• Activity
Work out how many lines of the records hold the string "solid", and reply with that number alone.

• Supplied records

# # #

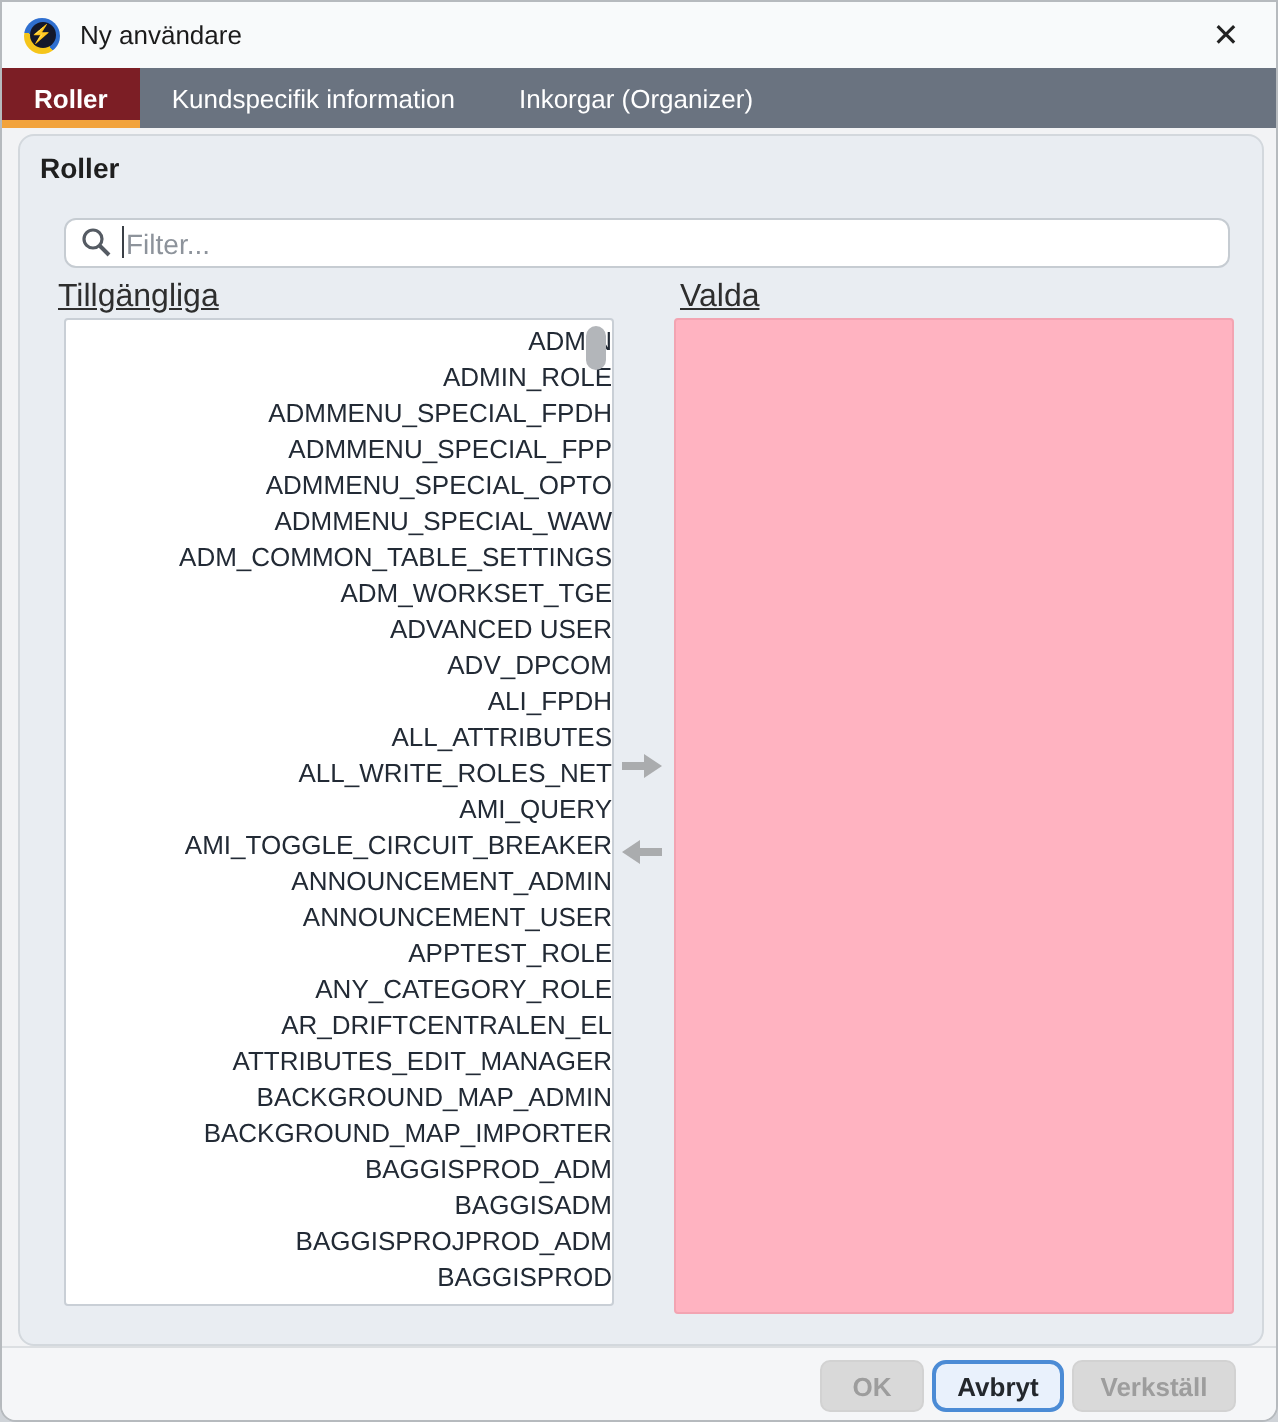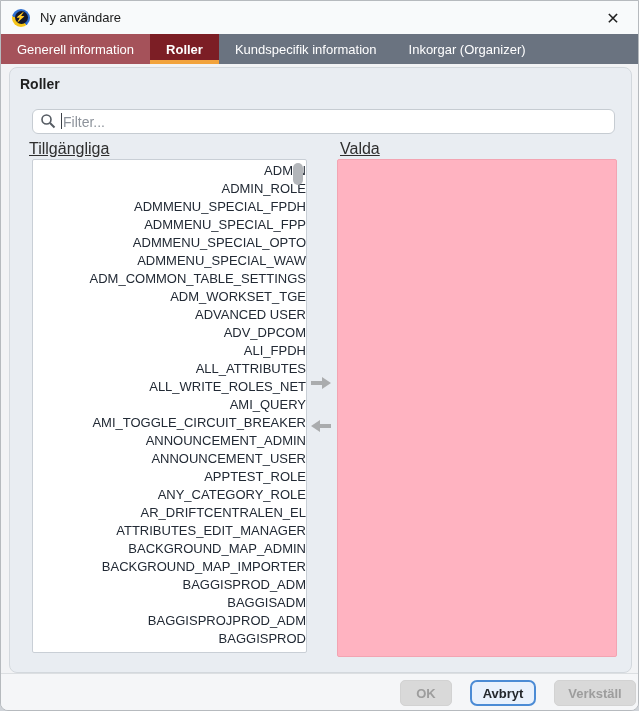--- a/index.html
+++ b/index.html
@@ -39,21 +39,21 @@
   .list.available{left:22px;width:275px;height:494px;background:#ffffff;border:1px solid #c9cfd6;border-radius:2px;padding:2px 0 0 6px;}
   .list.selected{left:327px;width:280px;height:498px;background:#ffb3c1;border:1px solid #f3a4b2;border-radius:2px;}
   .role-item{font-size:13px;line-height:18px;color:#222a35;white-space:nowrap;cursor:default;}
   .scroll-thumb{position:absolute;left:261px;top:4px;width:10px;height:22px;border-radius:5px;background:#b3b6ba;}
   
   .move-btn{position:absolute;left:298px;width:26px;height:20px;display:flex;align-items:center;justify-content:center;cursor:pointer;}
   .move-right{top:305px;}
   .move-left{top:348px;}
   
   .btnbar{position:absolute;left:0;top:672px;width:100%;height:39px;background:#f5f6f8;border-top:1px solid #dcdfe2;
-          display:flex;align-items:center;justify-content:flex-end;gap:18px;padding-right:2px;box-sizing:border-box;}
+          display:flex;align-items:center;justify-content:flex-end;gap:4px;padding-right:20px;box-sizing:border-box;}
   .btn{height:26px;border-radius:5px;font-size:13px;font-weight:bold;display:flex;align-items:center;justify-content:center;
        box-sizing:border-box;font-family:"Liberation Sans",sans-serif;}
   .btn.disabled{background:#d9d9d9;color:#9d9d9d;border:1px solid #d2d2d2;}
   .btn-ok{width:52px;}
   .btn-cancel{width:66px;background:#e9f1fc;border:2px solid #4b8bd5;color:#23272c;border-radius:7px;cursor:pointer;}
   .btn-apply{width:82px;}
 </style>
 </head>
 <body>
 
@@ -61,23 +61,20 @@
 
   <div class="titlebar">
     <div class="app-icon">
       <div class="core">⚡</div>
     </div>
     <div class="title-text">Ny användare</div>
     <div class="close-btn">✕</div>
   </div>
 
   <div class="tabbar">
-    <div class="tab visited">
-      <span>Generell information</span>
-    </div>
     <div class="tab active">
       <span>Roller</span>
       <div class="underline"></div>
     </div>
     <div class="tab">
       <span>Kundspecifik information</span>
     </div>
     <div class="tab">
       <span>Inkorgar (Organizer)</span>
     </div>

# # #

• Final answer
5